*Exercise goal*
Pictures stay out; please output the remaining data exactly.

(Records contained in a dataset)
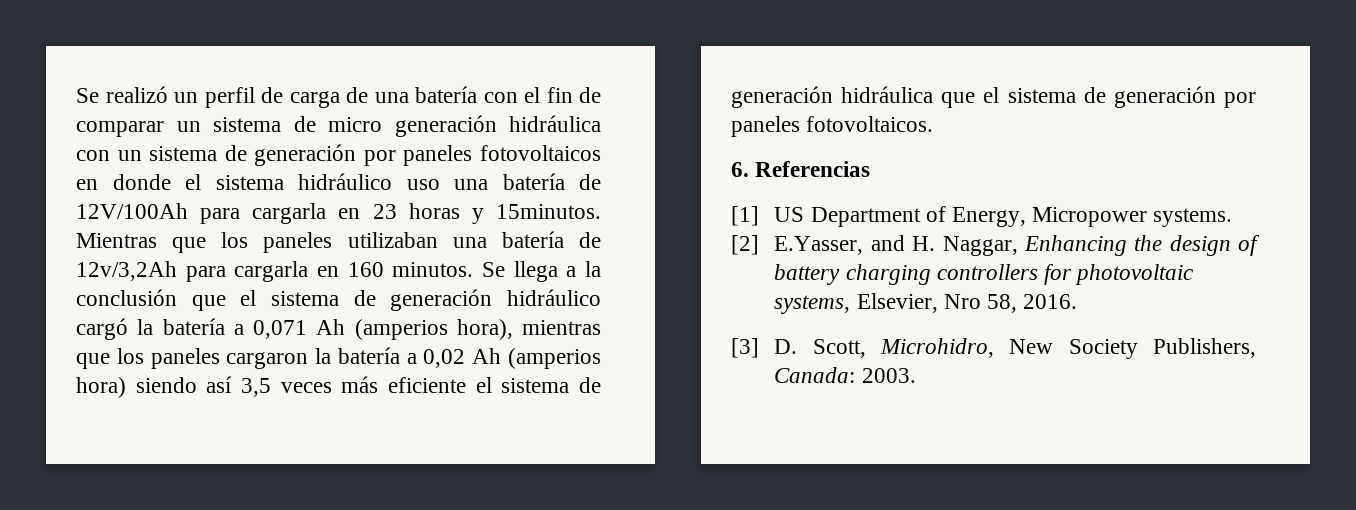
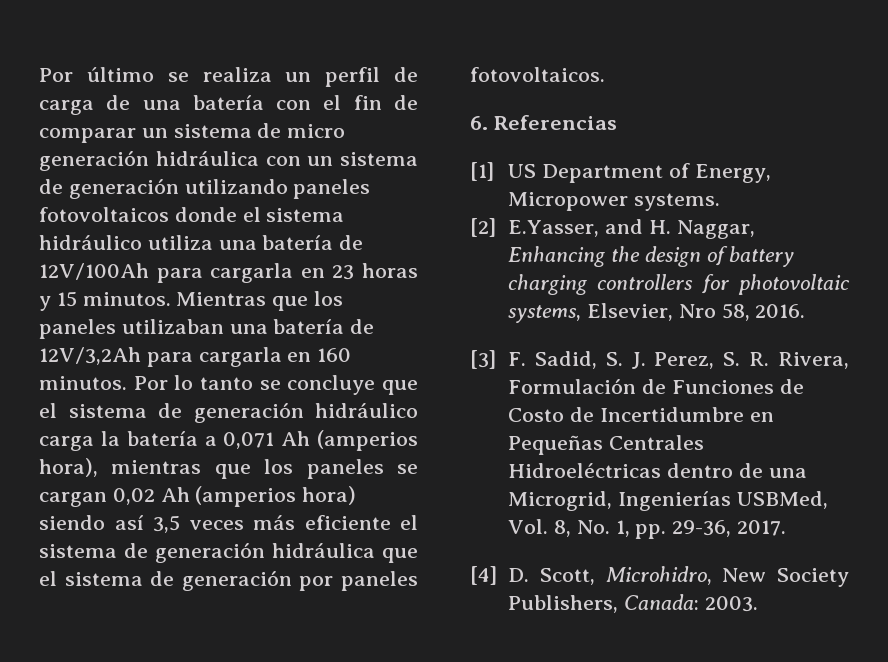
- Se realizó un perfil de carga de una batería con el fin de comparar un sistema de micro generación hidráulica con un sistema de generación por paneles fotovoltaicos en donde el sistema hidráulico uso una batería de 12V/100Ah para cargarla en 23 horas y 15minutos.
+ Por último se realiza un perfil de carga de una batería con el fin de comparar un sistema de micro generación hidráulica con un sistema de generación utilizando paneles fotovoltaicos donde el sistema hidráulico utiliza una batería de 12V/100Ah para cargarla en 23 horas y 15 minutos.
- Mientras que los paneles utilizaban una batería de 12v/3,2Ah para cargarla en 160 minutos.
+ Mientras que los paneles utilizaban una batería de 12V/3,2Ah para cargarla en 160 minutos.
- Se llega a la conclusión que el sistema de generación hidráulico cargó la batería a 0,071 Ah (amperios hora), mientras que los paneles cargaron la batería a 0,02 Ah (amperios hora) siendo así 3,5 veces más eficiente el sistema de generación hidráulica que el sistema de generación por paneles fotovoltaicos.
+ Por lo tanto se concluye que el sistema de generación hidráulico carga la batería a 0,071 Ah (amperios hora), mientras que los paneles se cargan 0,02 Ah (amperios hora) siendo así 3,5 veces más eficiente el sistema de generación hidráulica que el sistema de generación por paneles fotovoltaicos.
- [3] D. Scott, Microhidro, New Society Publishers, Canada: 2003.
+ [3] F. Sadid, S. J. Perez, S. R. Rivera, Formulación de Funciones de Costo de Incertidumbre en Pequeñas Centrales Hidroeléctricas dentro de una Microgrid, Ingenierías USBMed, Vol. 8, No. 1, pp. 29-36, 2017.
+ [4] D. Scott, Microhidro, New Society Publishers, Canada: 2003.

*Solution to the problem*
- Se realizó un perfil de carga de una batería con el fin de comparar un sistema de micro generación hidráulica con un sistema de generación por paneles fotovoltaicos en donde el sistema hidráulico uso una batería de 12V/100Ah para cargarla en 23 horas y 15minutos.
+ Por último se realiza un perfil de carga de una batería con el fin de comparar un sistema de micro generación hidráulica con un sistema de generación utilizando paneles fotovoltaicos donde el sistema hidráulico utiliza una batería de 12V/100Ah para cargarla en 23 horas y 15 minutos.
- Mientras que los paneles utilizaban una batería de 12v/3,2Ah para cargarla en 160 minutos.
+ Mientras que los paneles utilizaban una batería de 12V/3,2Ah para cargarla en 160 minutos.
- Se llega a la conclusión que el sistema de generación hidráulico cargó la batería a 0,071 Ah (amperios hora), mientras que los paneles cargaron la batería a 0,02 Ah (amperios hora) siendo así 3,5 veces más eficiente el sistema de generación hidráulica que el sistema de generación por paneles fotovoltaicos.
+ Por lo tanto se concluye que el sistema de generación hidráulico carga la batería a 0,071 Ah (amperios hora), mientras que los paneles se cargan 0,02 Ah (amperios hora) siendo así 3,5 veces más eficiente el sistema de generación hidráulica que el sistema de generación por paneles fotovoltaicos.
- [3] D. Scott, Microhidro, New Society Publishers, Canada: 2003.
+ [3] F. Sadid, S. J. Perez, S. R. Rivera, Formulación de Funciones de Costo de Incertidumbre en Pequeñas Centrales Hidroeléctricas dentro de una Microgrid, Ingenierías USBMed, Vol. 8, No. 1, pp. 29-36, 2017.
+ [4] D. Scott, Microhidro, New Society Publishers, Canada: 2003.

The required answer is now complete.